*Work task*
Show all lines from the listing below that contain "none".

*Data provided*

_____

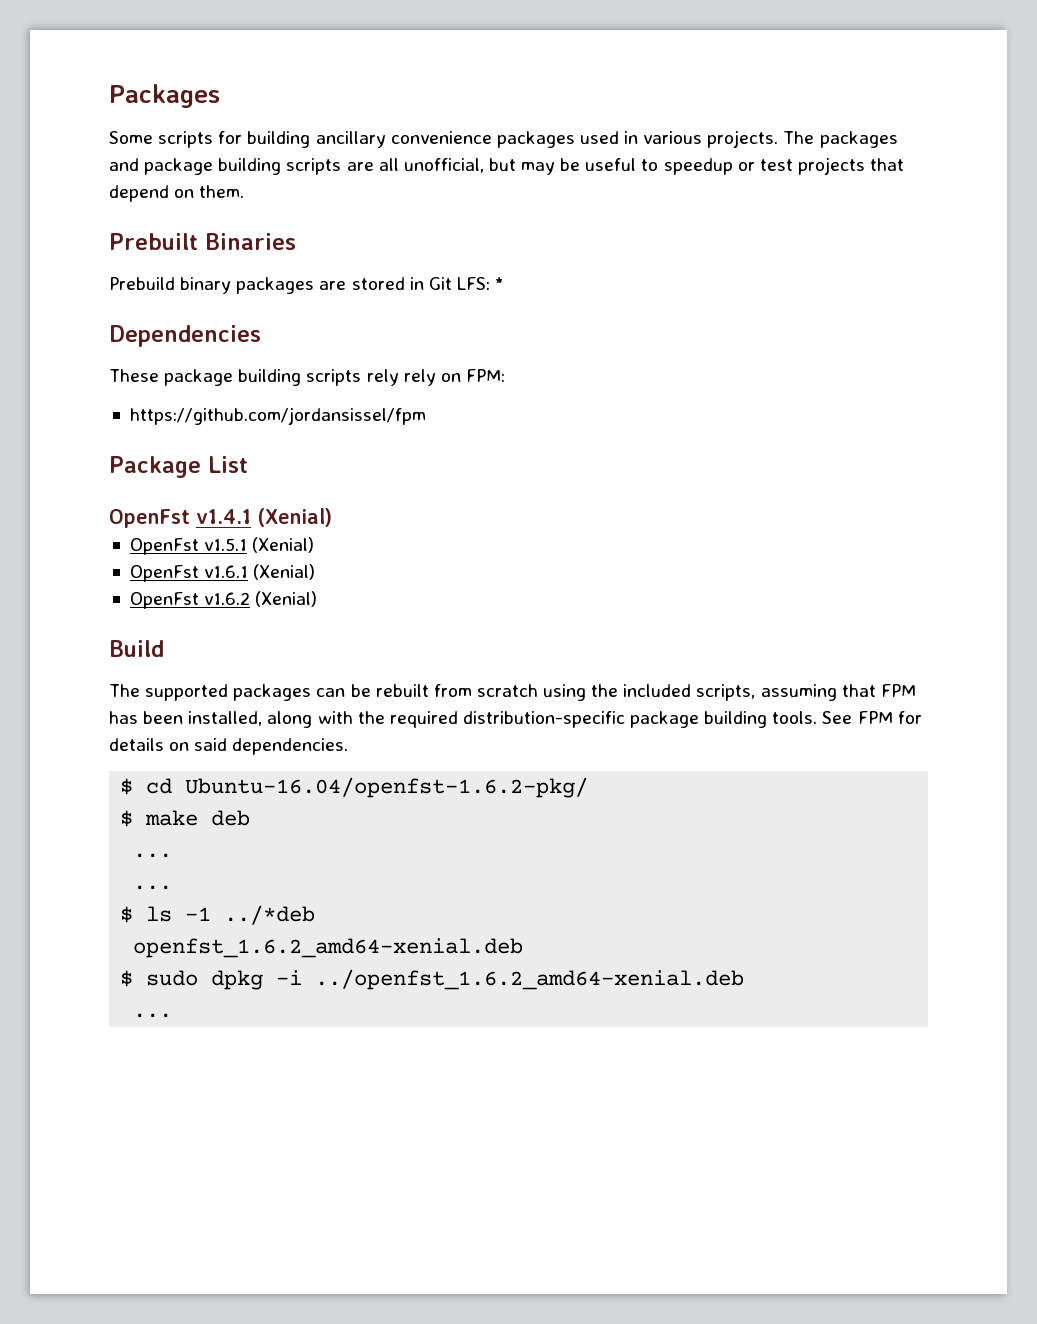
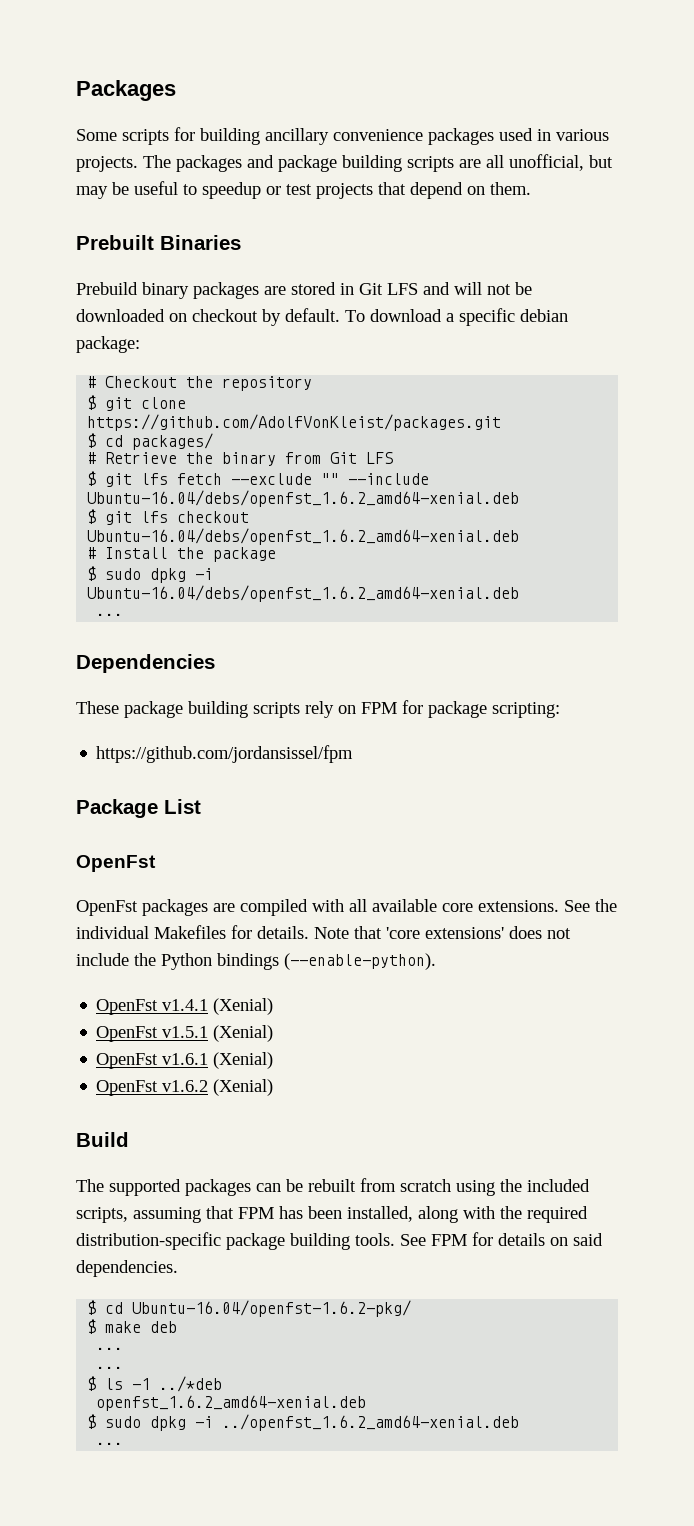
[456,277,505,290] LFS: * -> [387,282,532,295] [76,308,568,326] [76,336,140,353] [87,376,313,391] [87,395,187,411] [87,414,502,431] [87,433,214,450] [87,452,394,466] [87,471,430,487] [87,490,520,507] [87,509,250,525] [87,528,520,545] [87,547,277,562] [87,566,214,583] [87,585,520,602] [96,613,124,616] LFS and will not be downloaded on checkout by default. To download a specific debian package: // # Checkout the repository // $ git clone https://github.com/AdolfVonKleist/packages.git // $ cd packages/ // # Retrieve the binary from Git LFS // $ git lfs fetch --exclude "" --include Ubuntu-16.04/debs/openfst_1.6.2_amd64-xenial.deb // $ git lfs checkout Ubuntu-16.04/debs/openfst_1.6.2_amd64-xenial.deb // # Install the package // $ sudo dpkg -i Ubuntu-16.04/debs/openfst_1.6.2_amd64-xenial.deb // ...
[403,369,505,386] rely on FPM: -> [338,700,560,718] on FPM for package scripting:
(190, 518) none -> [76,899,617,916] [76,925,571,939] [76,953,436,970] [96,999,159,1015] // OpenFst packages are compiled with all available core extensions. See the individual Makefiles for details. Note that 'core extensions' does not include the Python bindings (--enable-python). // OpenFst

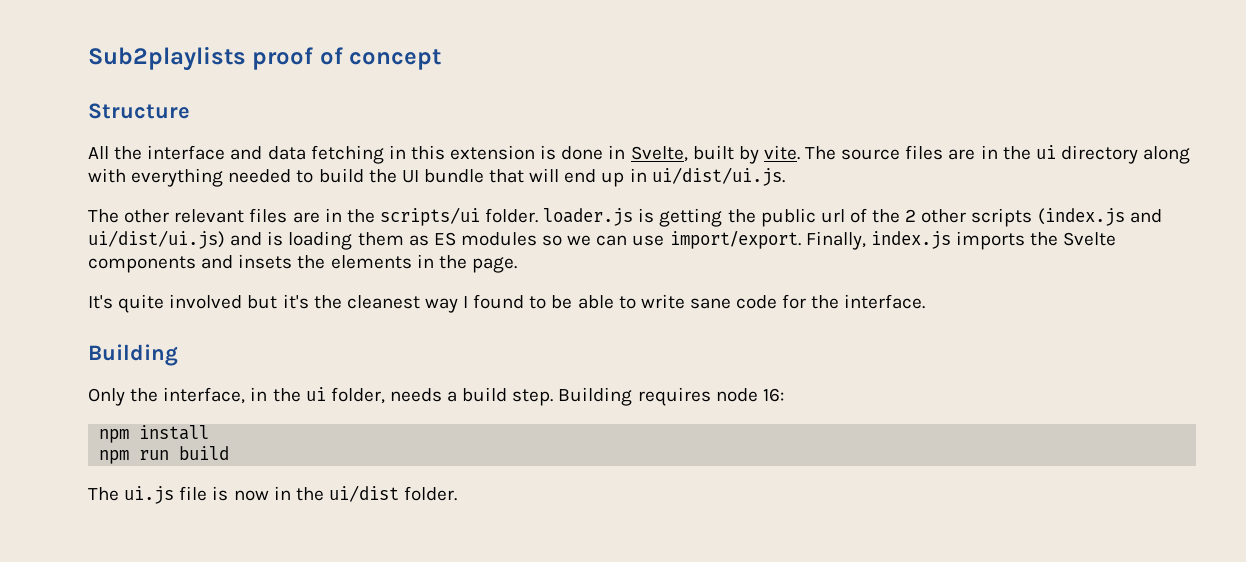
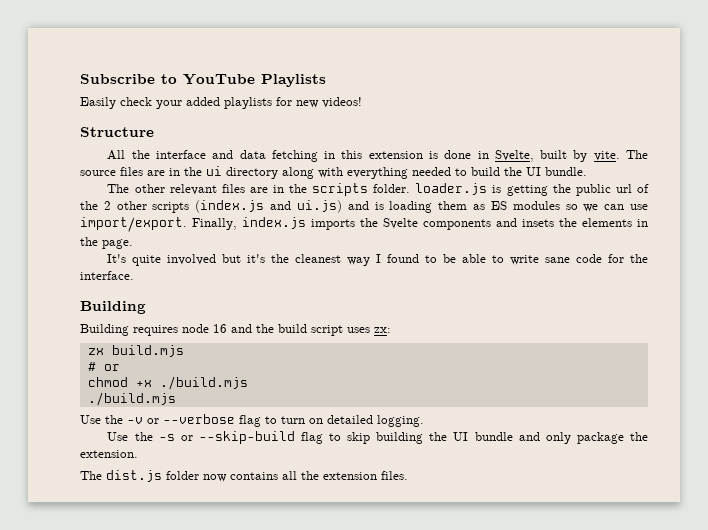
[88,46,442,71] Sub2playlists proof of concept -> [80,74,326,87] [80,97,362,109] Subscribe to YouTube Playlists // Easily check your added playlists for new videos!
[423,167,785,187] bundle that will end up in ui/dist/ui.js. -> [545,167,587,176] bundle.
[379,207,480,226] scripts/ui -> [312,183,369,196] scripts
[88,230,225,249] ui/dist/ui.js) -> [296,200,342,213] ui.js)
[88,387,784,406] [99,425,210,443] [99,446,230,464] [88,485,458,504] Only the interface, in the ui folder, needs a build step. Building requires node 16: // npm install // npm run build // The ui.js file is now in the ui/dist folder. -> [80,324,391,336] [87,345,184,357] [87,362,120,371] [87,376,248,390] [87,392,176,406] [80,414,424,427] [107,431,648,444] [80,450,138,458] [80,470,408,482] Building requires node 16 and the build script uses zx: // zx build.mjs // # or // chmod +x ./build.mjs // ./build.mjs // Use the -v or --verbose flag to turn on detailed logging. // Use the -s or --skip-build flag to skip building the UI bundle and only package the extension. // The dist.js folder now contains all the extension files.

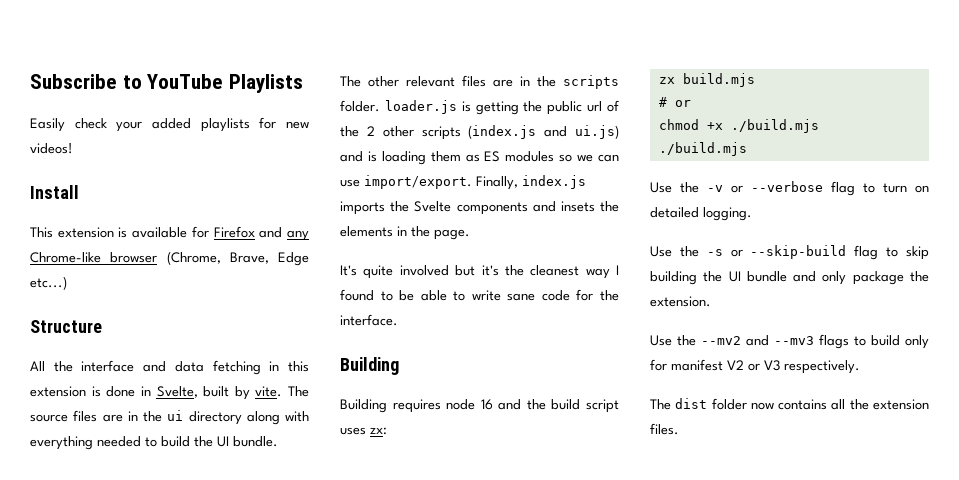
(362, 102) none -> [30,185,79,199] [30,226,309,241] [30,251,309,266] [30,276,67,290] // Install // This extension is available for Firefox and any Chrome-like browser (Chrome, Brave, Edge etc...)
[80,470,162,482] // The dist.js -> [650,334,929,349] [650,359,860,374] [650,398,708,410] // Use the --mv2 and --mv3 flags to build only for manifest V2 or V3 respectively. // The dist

_____

*Answer*
(190, 518) none -> [76,899,617,916] [76,925,571,939] [76,953,436,970] [96,999,159,1015] // OpenFst packages are compiled with all available core extensions. See the individual Makefiles for details. Note that 'core extensions' does not include the Python bindings (--enable-python). // OpenFst
(362, 102) none -> [30,185,79,199] [30,226,309,241] [30,251,309,266] [30,276,67,290] // Install // This extension is available for Firefox and any Chrome-like browser (Chrome, Brave, Edge etc...)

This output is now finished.